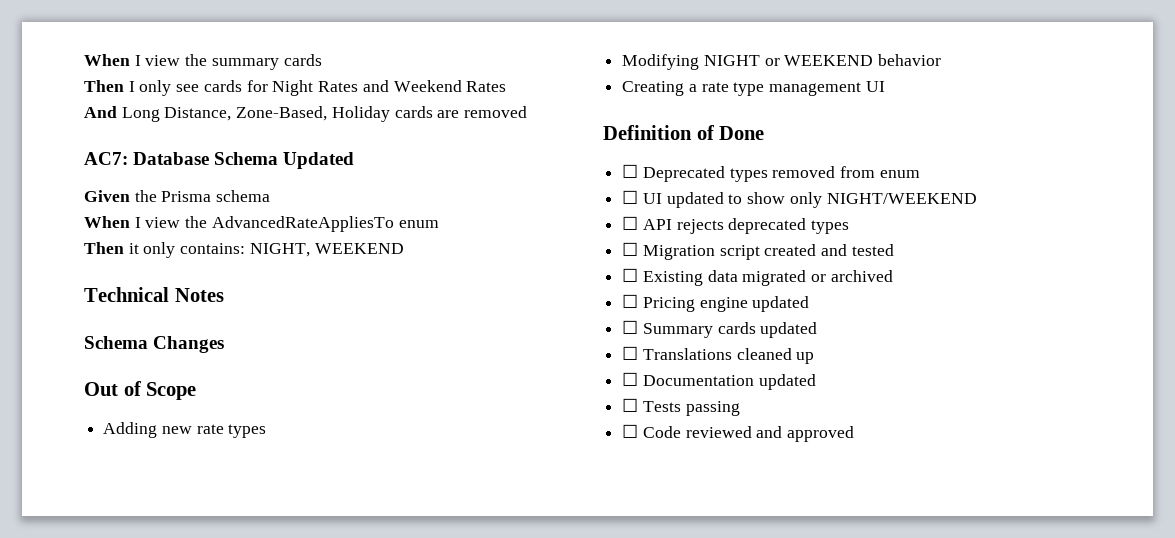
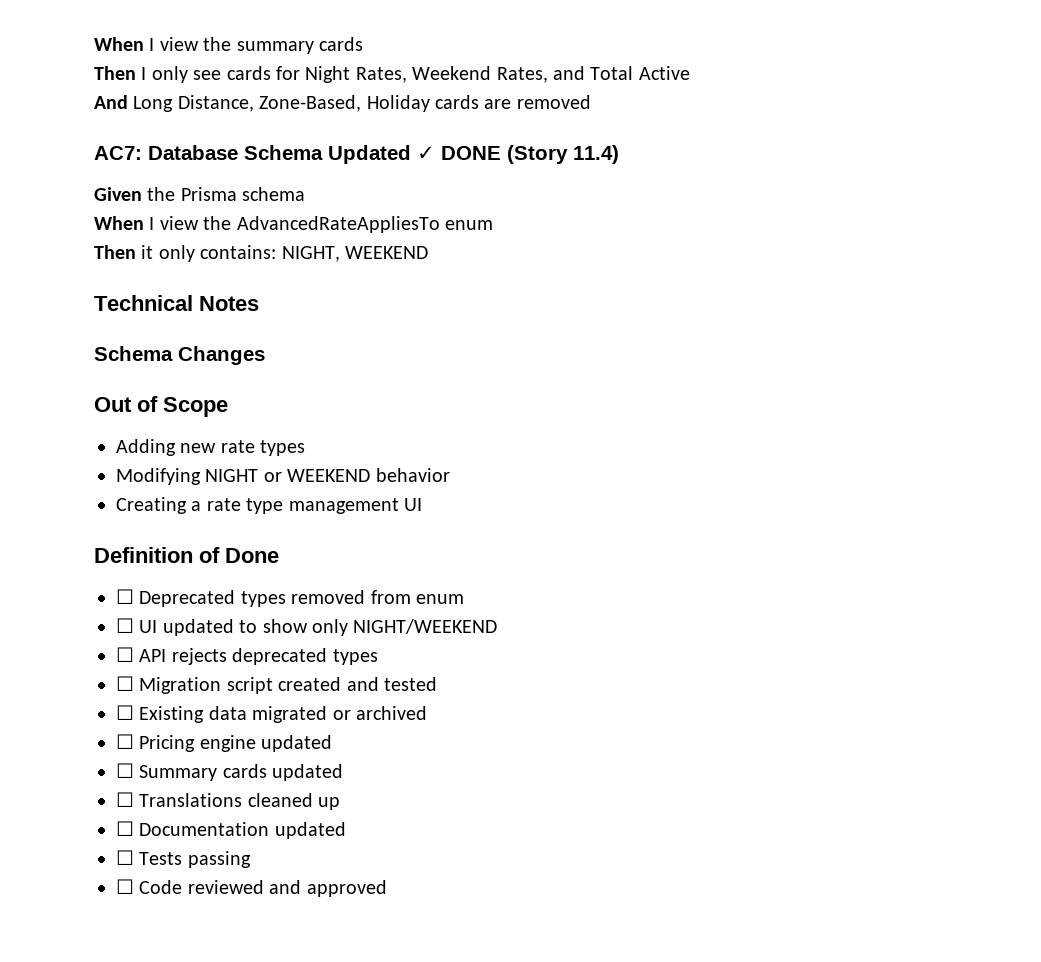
- Then I only see cards for Night Rates and Weekend Rates
+ Then I only see cards for Night Rates, Weekend Rates, and Total Active
- AC7: Database Schema Updated
+ AC7: Database Schema Updated ✓ DONE (Story 11.4)

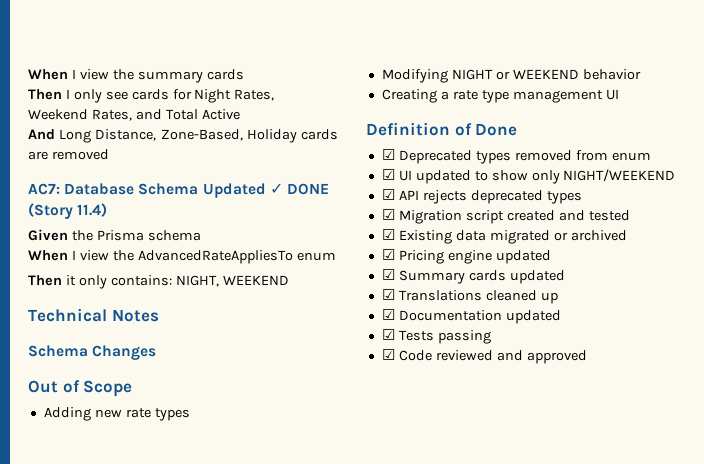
- ☐ Deprecated types removed from enum
+ ☑ Deprecated types removed from enum
- ☐ UI updated to show only NIGHT/WEEKEND
+ ☑ UI updated to show only NIGHT/WEEKEND
- ☐ API rejects deprecated types
+ ☑ API rejects deprecated types
- ☐ Migration script created and tested
+ ☑ Migration script created and tested
- ☐ Existing data migrated or archived
+ ☑ Existing data migrated or archived
- ☐ Pricing engine updated
+ ☑ Pricing engine updated
- ☐ Summary cards updated
+ ☑ Summary cards updated
- ☐ Translations cleaned up
+ ☑ Translations cleaned up
- ☐ Documentation updated
+ ☑ Documentation updated
- ☐ Tests passing
+ ☑ Tests passing
- ☐ Code reviewed and approved
+ ☑ Code reviewed and approved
§
### [What is needed]
Only the lines from the top of the records through the line with "- ☐ API rejects deprecated types" belong in the copy; write them out exactly, leaving out pictures.

### [Reply to the exercise]
- Then I only see cards for Night Rates and Weekend Rates
+ Then I only see cards for Night Rates, Weekend Rates, and Total Active
- AC7: Database Schema Updated
+ AC7: Database Schema Updated ✓ DONE (Story 11.4)

- ☐ Deprecated types removed from enum
+ ☑ Deprecated types removed from enum
- ☐ UI updated to show only NIGHT/WEEKEND
+ ☑ UI updated to show only NIGHT/WEEKEND
- ☐ API rejects deprecated types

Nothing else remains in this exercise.